WHAT TO DO — Using the listing below, set down exactly the lines from the one that contains "color: #701a75 ->" through the one that contains "html: <div>URL过滤</div> ->", with no pictures.

EXCERPTED DATA —
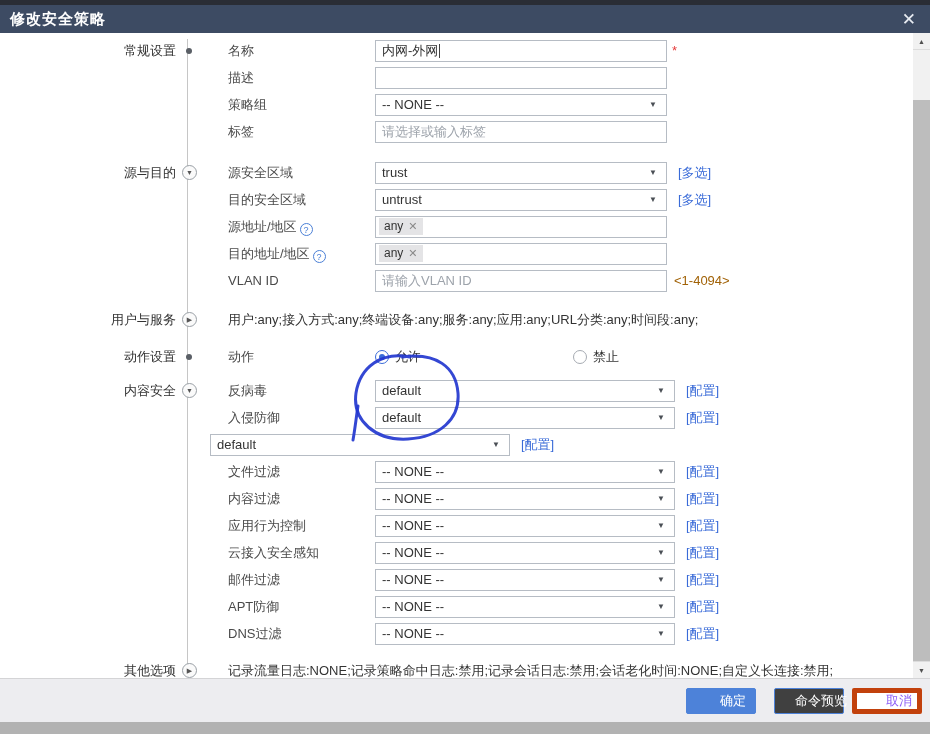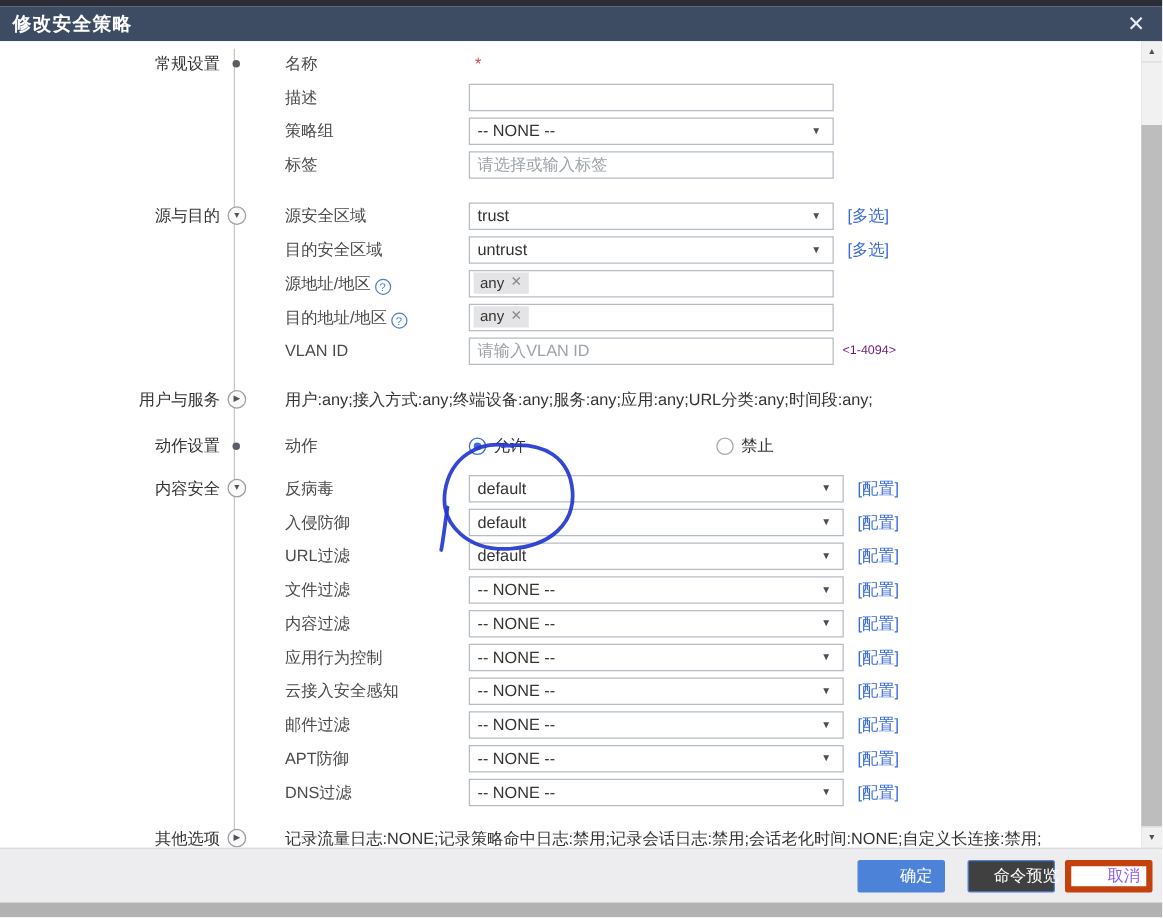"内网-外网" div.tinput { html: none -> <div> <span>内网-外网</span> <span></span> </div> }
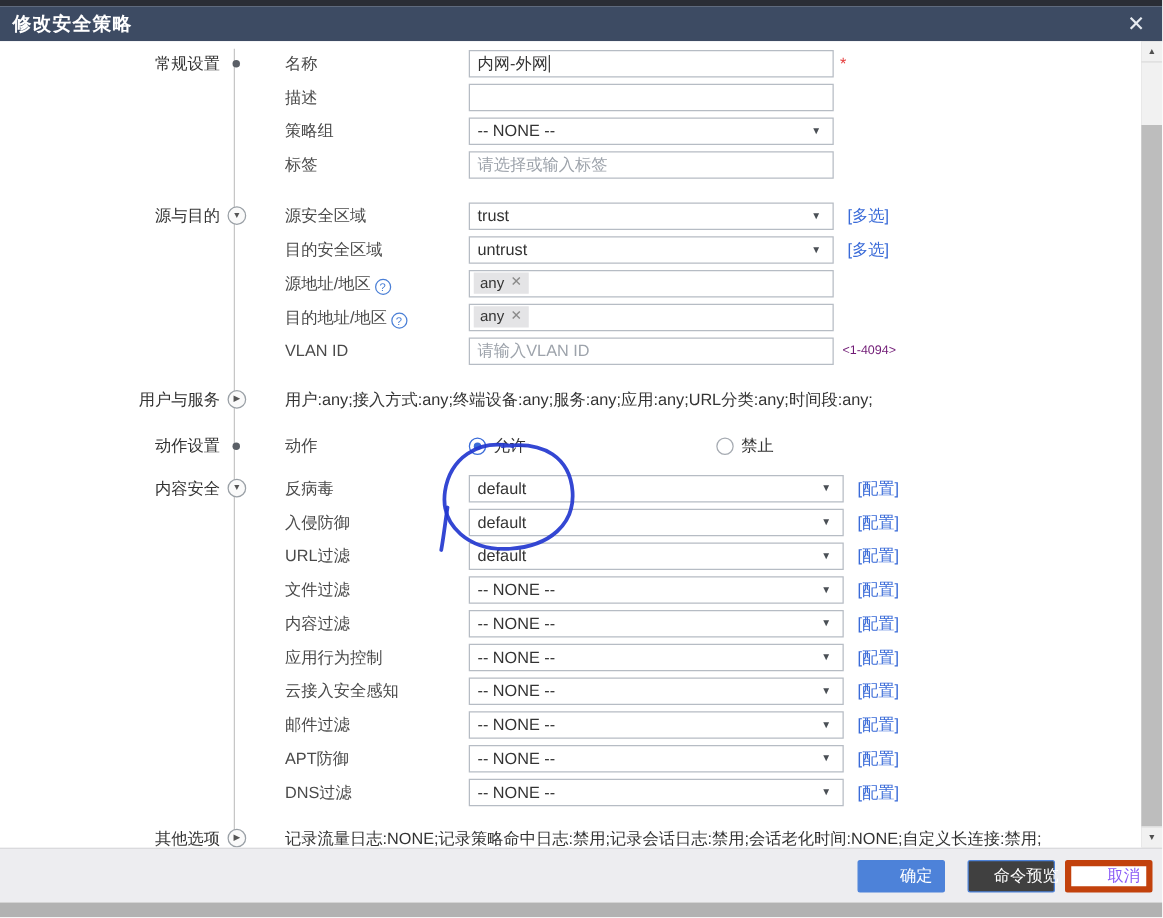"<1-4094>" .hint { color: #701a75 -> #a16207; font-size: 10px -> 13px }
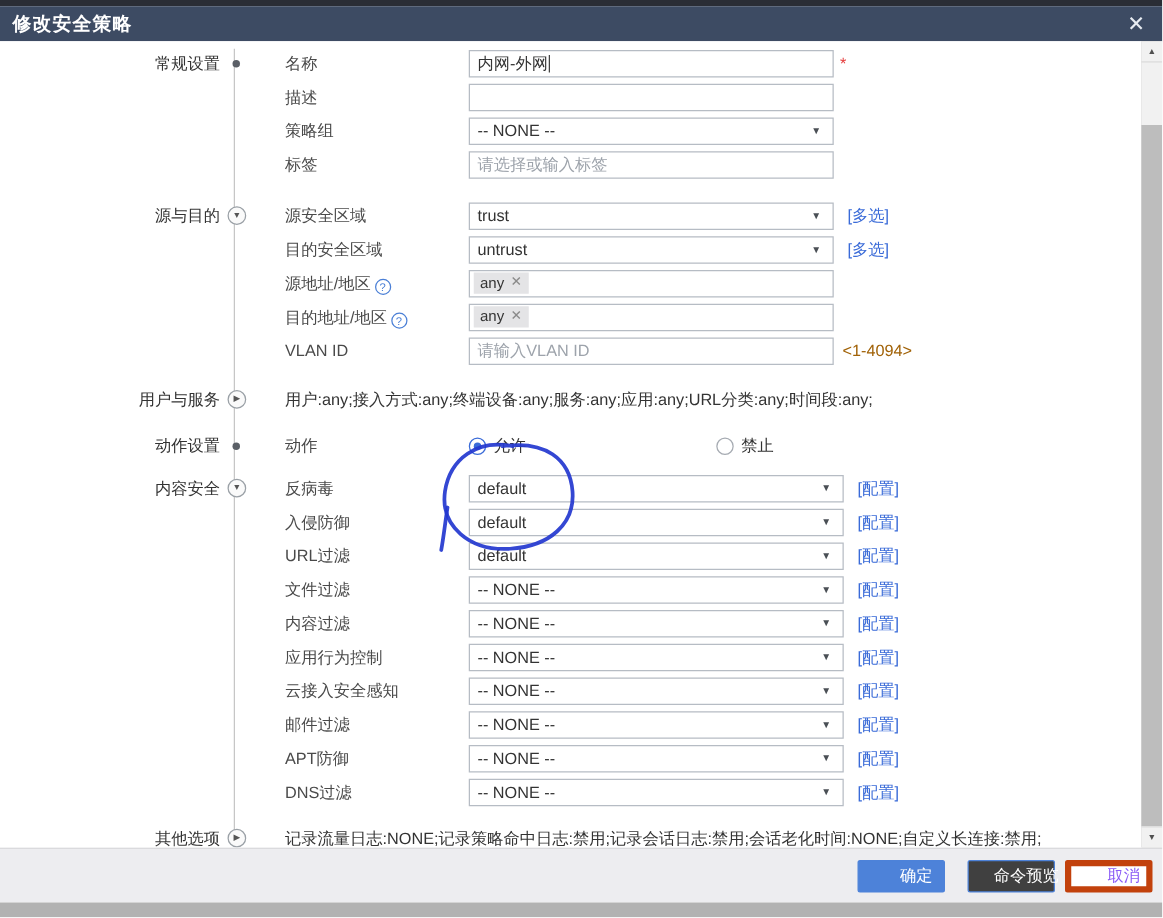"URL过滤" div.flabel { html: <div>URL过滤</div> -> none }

--

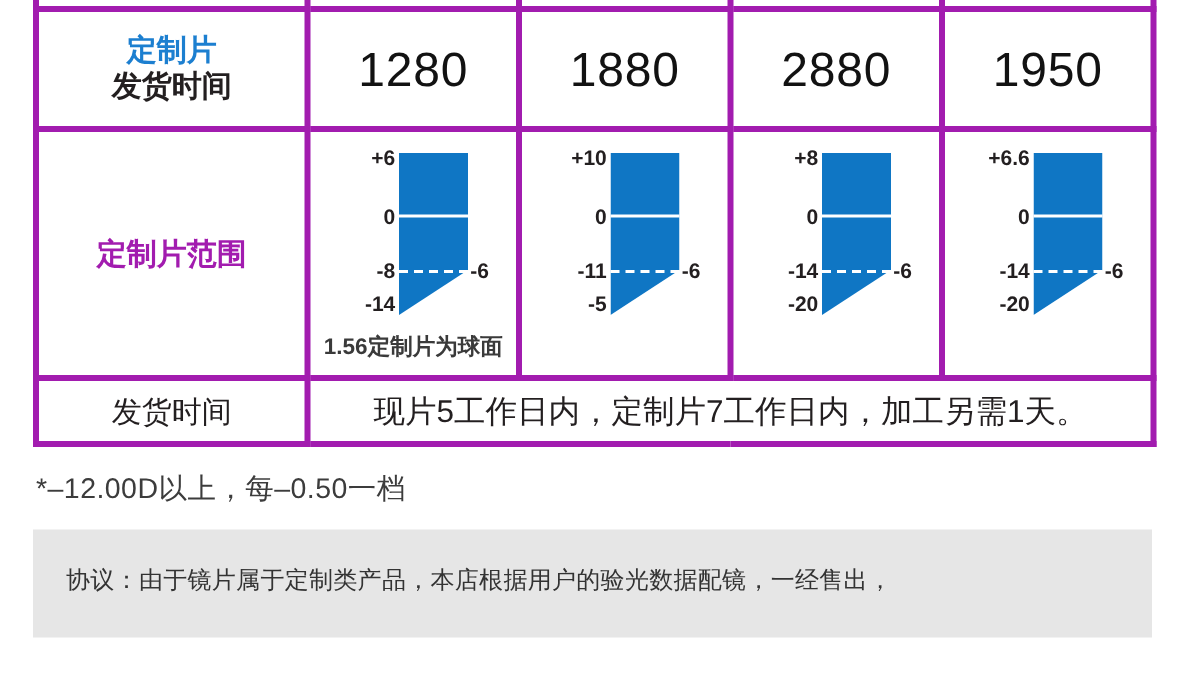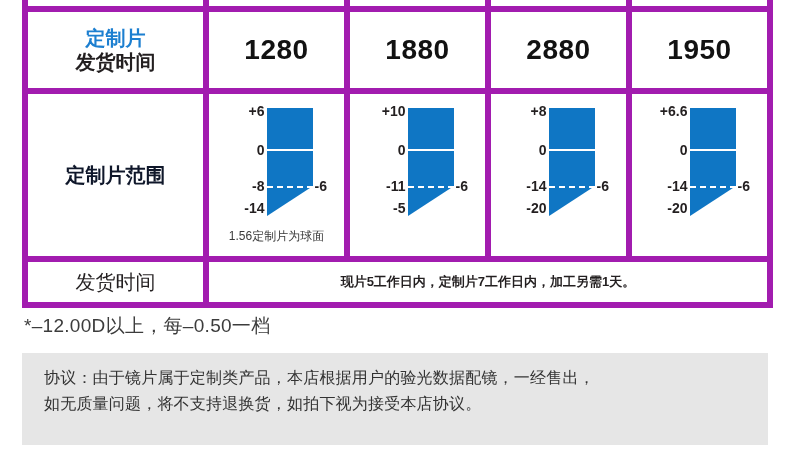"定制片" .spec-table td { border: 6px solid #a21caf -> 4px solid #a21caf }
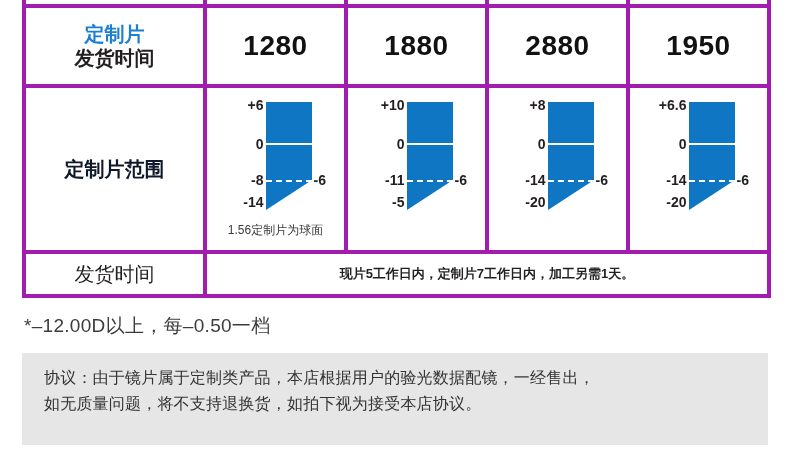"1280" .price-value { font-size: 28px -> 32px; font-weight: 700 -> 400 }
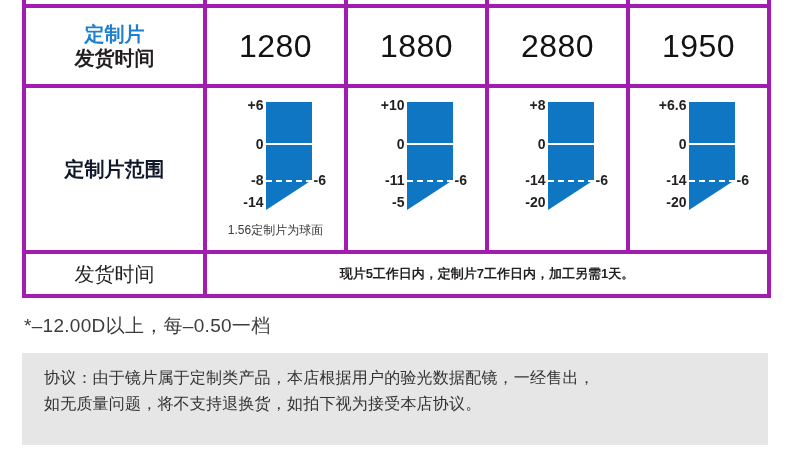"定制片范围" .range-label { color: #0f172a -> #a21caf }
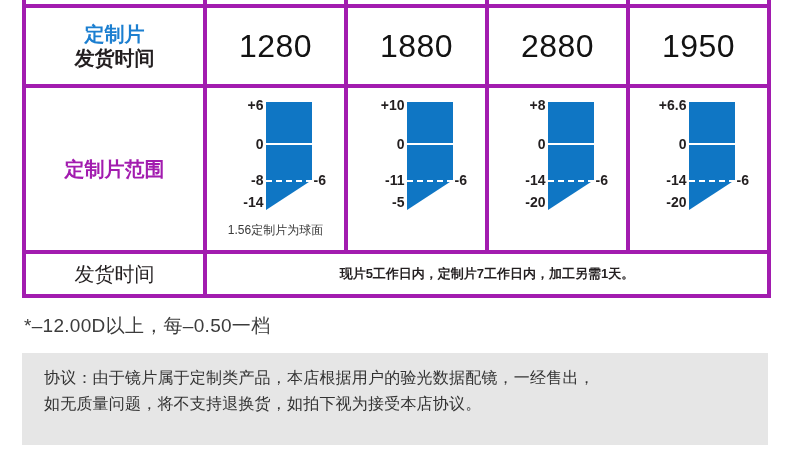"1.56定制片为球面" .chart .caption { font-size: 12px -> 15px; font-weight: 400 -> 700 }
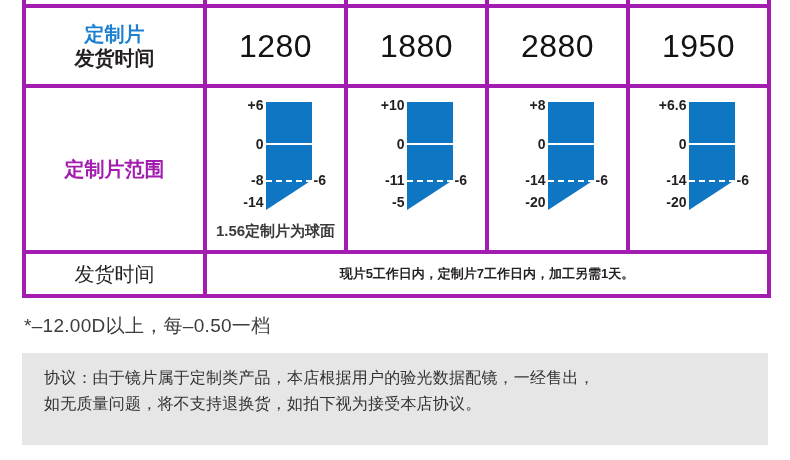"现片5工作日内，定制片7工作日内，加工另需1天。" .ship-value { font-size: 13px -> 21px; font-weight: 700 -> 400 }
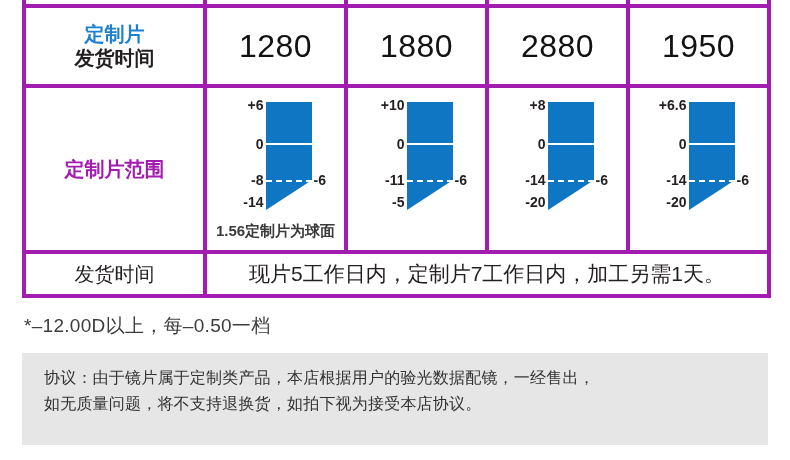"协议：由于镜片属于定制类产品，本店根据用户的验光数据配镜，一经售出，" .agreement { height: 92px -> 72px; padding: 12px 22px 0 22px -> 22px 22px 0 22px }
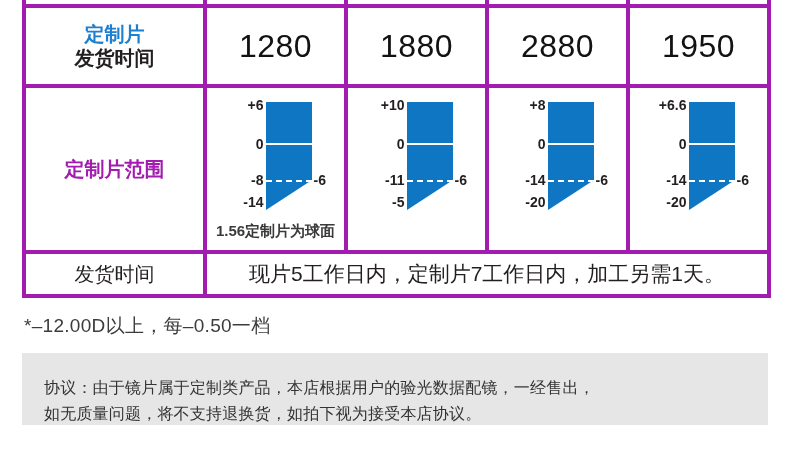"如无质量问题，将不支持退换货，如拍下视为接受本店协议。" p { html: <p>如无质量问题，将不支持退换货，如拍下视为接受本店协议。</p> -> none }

SOLUTION BELOW —
"<1-4094>" .hint { color: #701a75 -> #a16207; font-size: 10px -> 13px }
"URL过滤" div.flabel { html: <div>URL过滤</div> -> none }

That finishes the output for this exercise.